さて演奏に話を戻そう。聴き進んでいくうちにあることに気づいた。管楽器の音色が豊かで、それぞれの楽器の個性が活きている。譬えていうと、パリ管の音といったときに思い浮かべるような、あのきらめきがここにある。ああ、これぞベルリオーズ!第3景のラコッツィ行進曲は絶品であった。ベルリオーズが第1部の舞台をハンガリーに設定しているのはこの曲のためだが、ハンガリーらしい民族的な響きを出しつつも、ベースにフランス的なオーケストラの響きを保持しているため、何故ここだけハンガリー?といった疑問を生じさせないだけの説得力があった。
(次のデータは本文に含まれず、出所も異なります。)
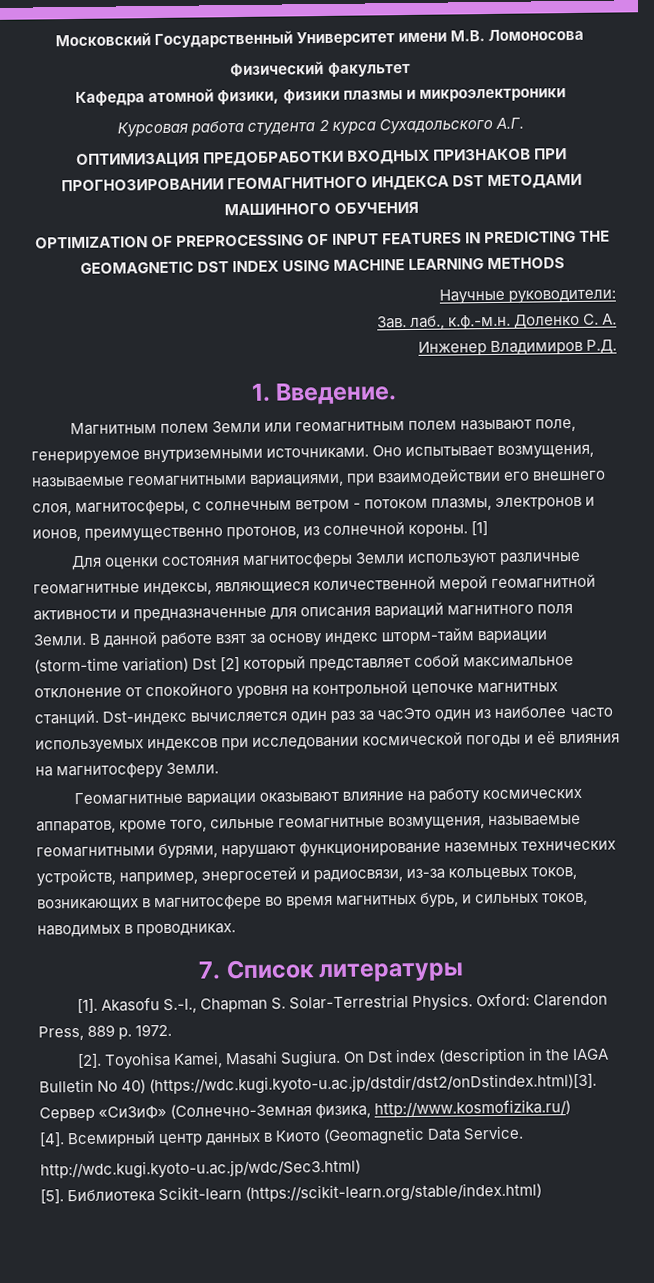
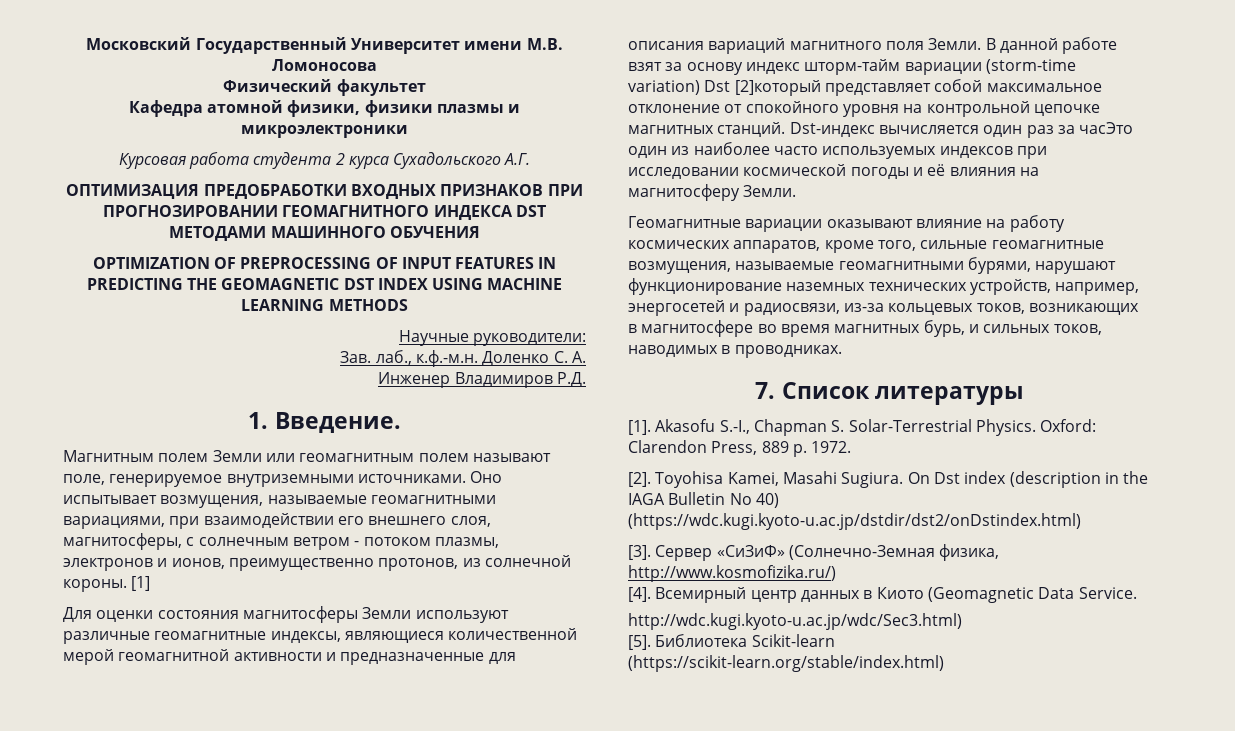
- В данной работе взят за основу индекс шторм-тайм вариации (storm-time variation) Dst [2] который представляет собой максимальное отклонение от спокойного уровня на контрольной цепочке магнитных станций.
+ В данной работе взят за основу индекс шторм-тайм вариации (storm-time variation) Dst [2]который представляет собой максимальное отклонение от спокойного уровня на контрольной цепочке магнитных станций.
- On Dst index (description in the IAGA Bulletin No 40) (https://wdc.kugi.kyoto-u.ac.jp/dstdir/dst2/onDstindex.html)[3]. Сервер «СиЗиФ» (Солнечно-Земная физика, http://www.kosmofizika.ru/)
+ On Dst index (description in the IAGA Bulletin No 40) (https://wdc.kugi.kyoto-u.ac.jp/dstdir/dst2/onDstindex.html)
+ [3]. Сервер «СиЗиФ» (Солнечно-Земная физика, http://www.kosmofizika.ru/)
第2部の酒場のシーンでは、ブランデルの<ねずみの歌>とメフィストフェレスの<ノミの歌>が光っていた。そしてさらに秀逸だったのは、第3部第12景の<鬼火のメヌエット>。3拍子のリズムに乗って、各楽器が軽快なステップを踏んでいく。オーケストラの手前にリノリウムを敷いてダンサーに踊ってもらっても良かったのではないかと思わせる躍動感があった。
第4部第18景からは地獄落ちの場面。オーケストラとソリストと合唱による咆哮は圧倒的な迫力。この作品をオペラ形式ではなく、演奏会形式でやるのは、このためだったのかと納得できるだけのものであった。オーケストラ・ピットに押し込めてしまったら、ここまでは望めなかったであろうことを考えると、この試みは成功であったと言える。その上で、たとえば新国立劇場合唱団のようなプロの合唱団と共演したならば、おそらく高関がやりたかったことがもっと実現できたのではないか。5年後でも10年後でもいい、さらに理想に近づいた形での『ファウストの劫罰』を東京シティ・フィルで聴いてみたいと切に思う。